Solar and wind farms muscled out fossil fuel-fired plants as preferred form of new power generation in 2015, says clean energy body
By Alex Pashley
Installations of renewable power plants registered their biggest leap on record last year as costs tumbled, according to the International Renewable Energy Agency.
Wind and solar drove an 8.3% increase in global renewable generation capacity, growing 152 gigawatts to 1,985 GW, data released by the Abu Dhabi-based body showed on Thursday. Investment hit an all-time high of US$286 billion.
In 2014, renewables accounted for almost half of all new power plants, according to leading analysis body the International Energy Agency, which hasn’t produced figures for 2015.
“This impressive growth… sends a strong signal to investors and policymakers that renewable energy is now the preferred option for new power generation capacity around the world,” said IRENA head Adnan Amin.

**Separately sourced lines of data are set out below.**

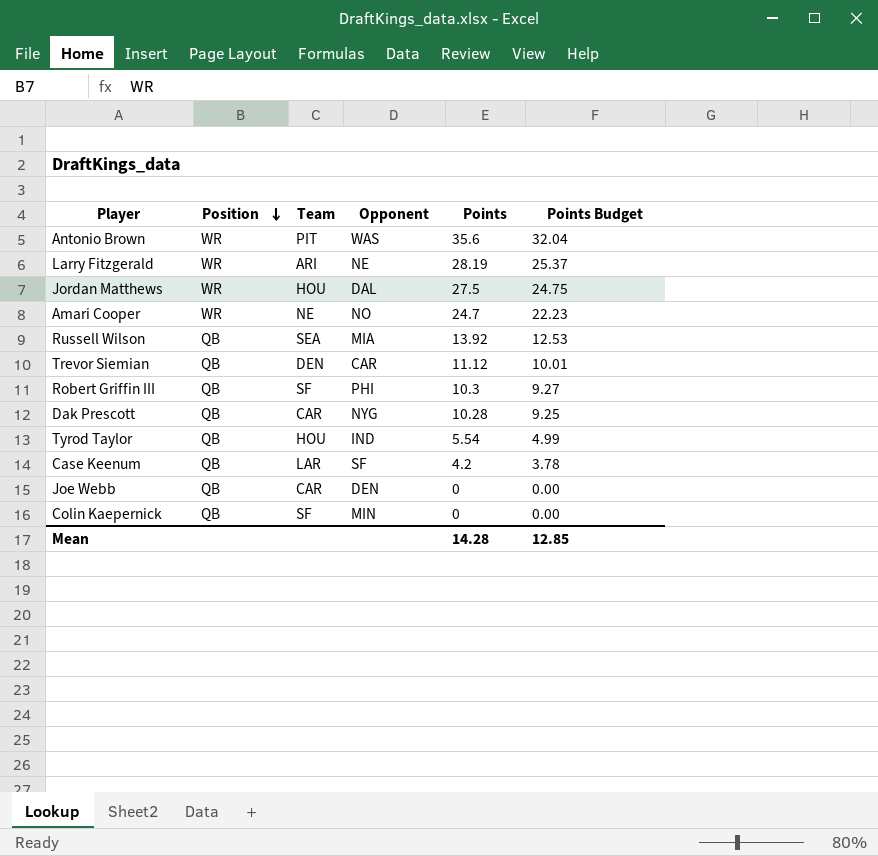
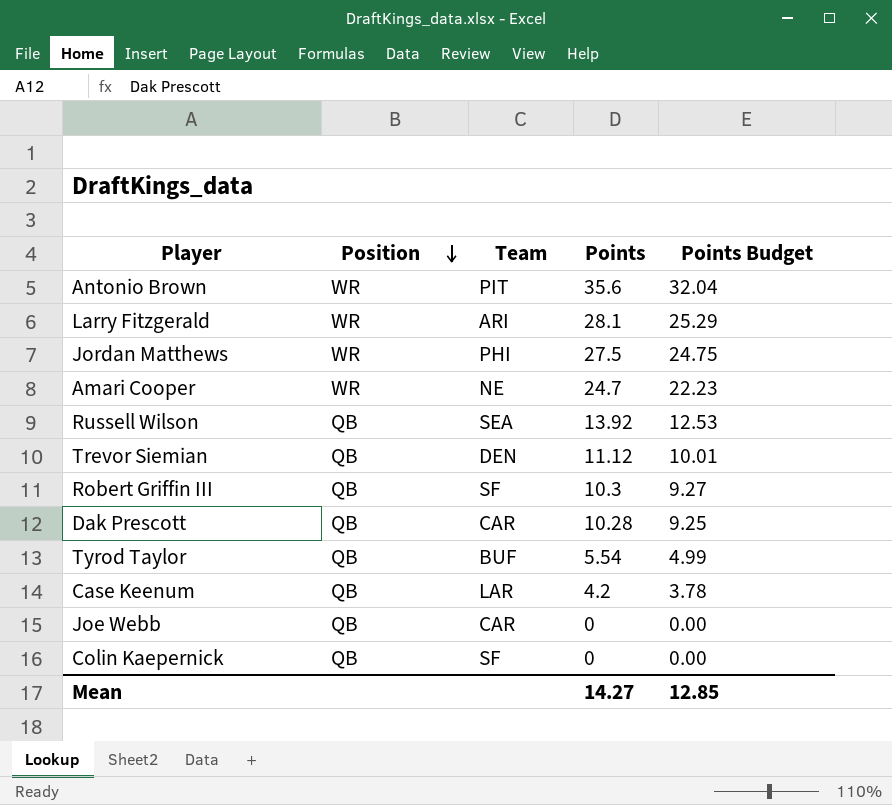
column Opponent | position: 4 -> none
Larry Fitzgerald | Points: 28.19 -> 28.1
Larry Fitzgerald | Points Budget: 25.37 -> 25.29
Jordan Matthews | Team: HOU -> PHI
Tyrod Taylor | Team: HOU -> BUF
Mean | Points: 14.28 -> 14.27

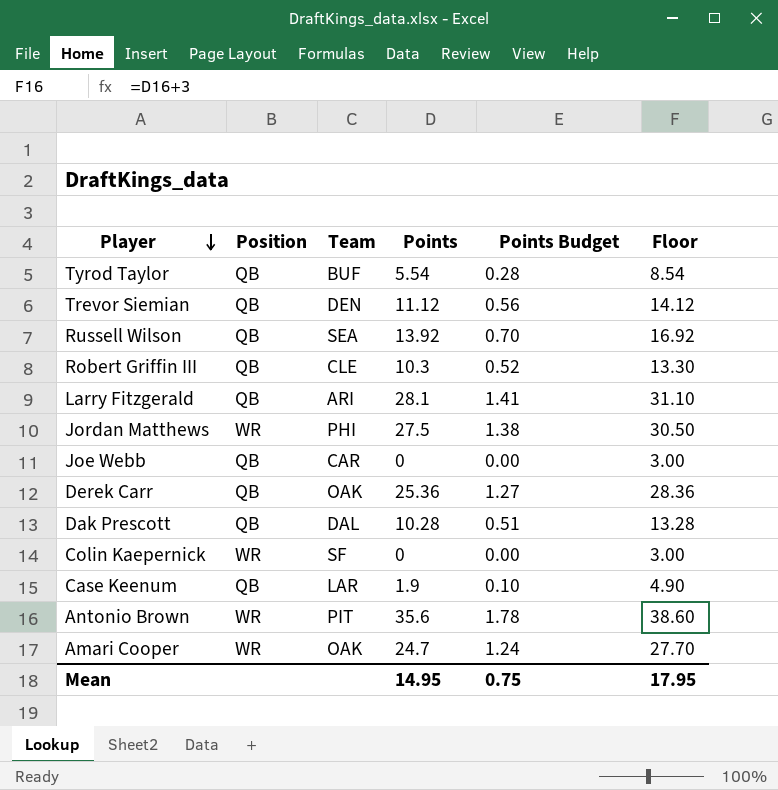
row order: Position descending -> Player descending
column Points Budget | formula: [Points] * 0.9 -> [Points] * 0.05
column Floor | formula: none -> [Points] + 3
Robert Griffin III | Team: SF -> CLE
Larry Fitzgerald | Position: WR -> QB
row Derek Carr: none -> QB | OAK | 25.36 | 1.27 | 28.36
Dak Prescott | Team: CAR -> DAL
Colin Kaepernick | Position: QB -> WR
Case Keenum | Points: 4.2 -> 1.9
Amari Cooper | Team: NE -> OAK
Mean | Points: 14.27 -> 14.95
Mean | Points Budget: 12.85 -> 0.75

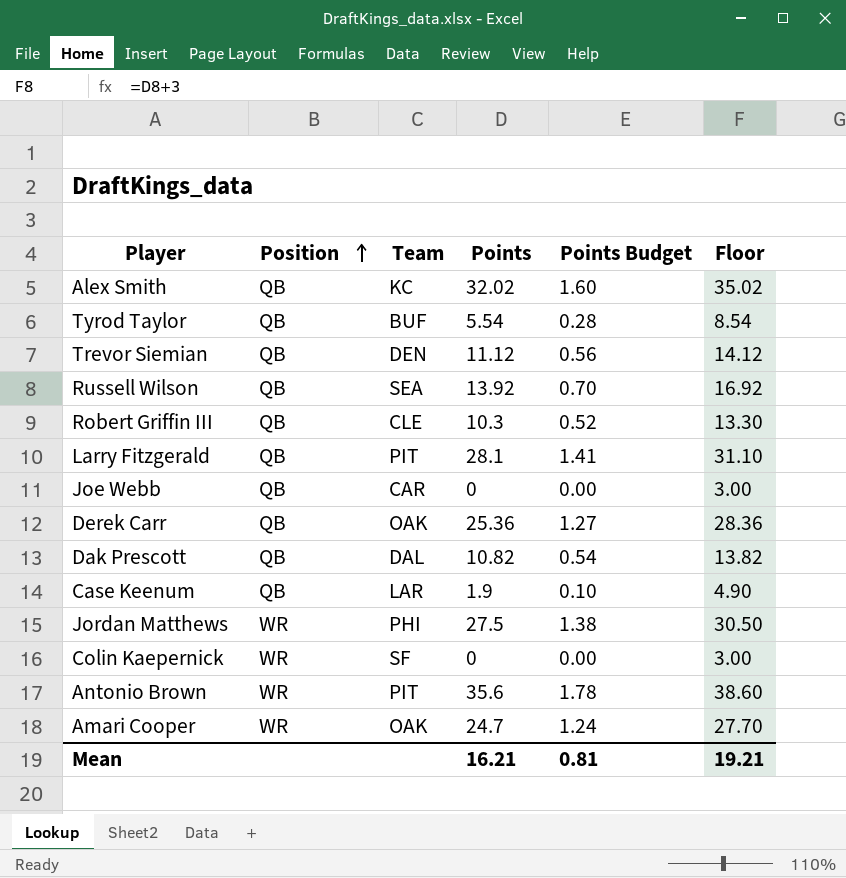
row order: Player descending -> Position ascending
row Alex Smith: none -> QB | KC | 32.02 | 1.60 | 35.02
Larry Fitzgerald | Team: ARI -> PIT
Dak Prescott | Points: 10.28 -> 10.82
Dak Prescott | Points Budget: 0.51 -> 0.54
Dak Prescott | Floor: 13.28 -> 13.82
Mean | Points: 14.95 -> 16.21
Mean | Points Budget: 0.75 -> 0.81
Mean | Floor: 17.95 -> 19.21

— IRENA (@IRENA) April 7, 2016
Developing countries outstripped wealthier ones, with Asia expanding 12% compared with more modest 5-6% growth in Europe and North America, according to the report.
Falling technology costs spurred the trend. Costs of wind turbines have dropped 45% since 2010 and photovoltaic cells fell 80% in the same period, IRENA said.
Hydropower made up the largest share with an installed capacity of 1,209 GW. Wind and solar came next with 432 GW and 227 GW, followed by 104 GW of bioenergy, 13 GW of geothermal and 500MW of marine energy.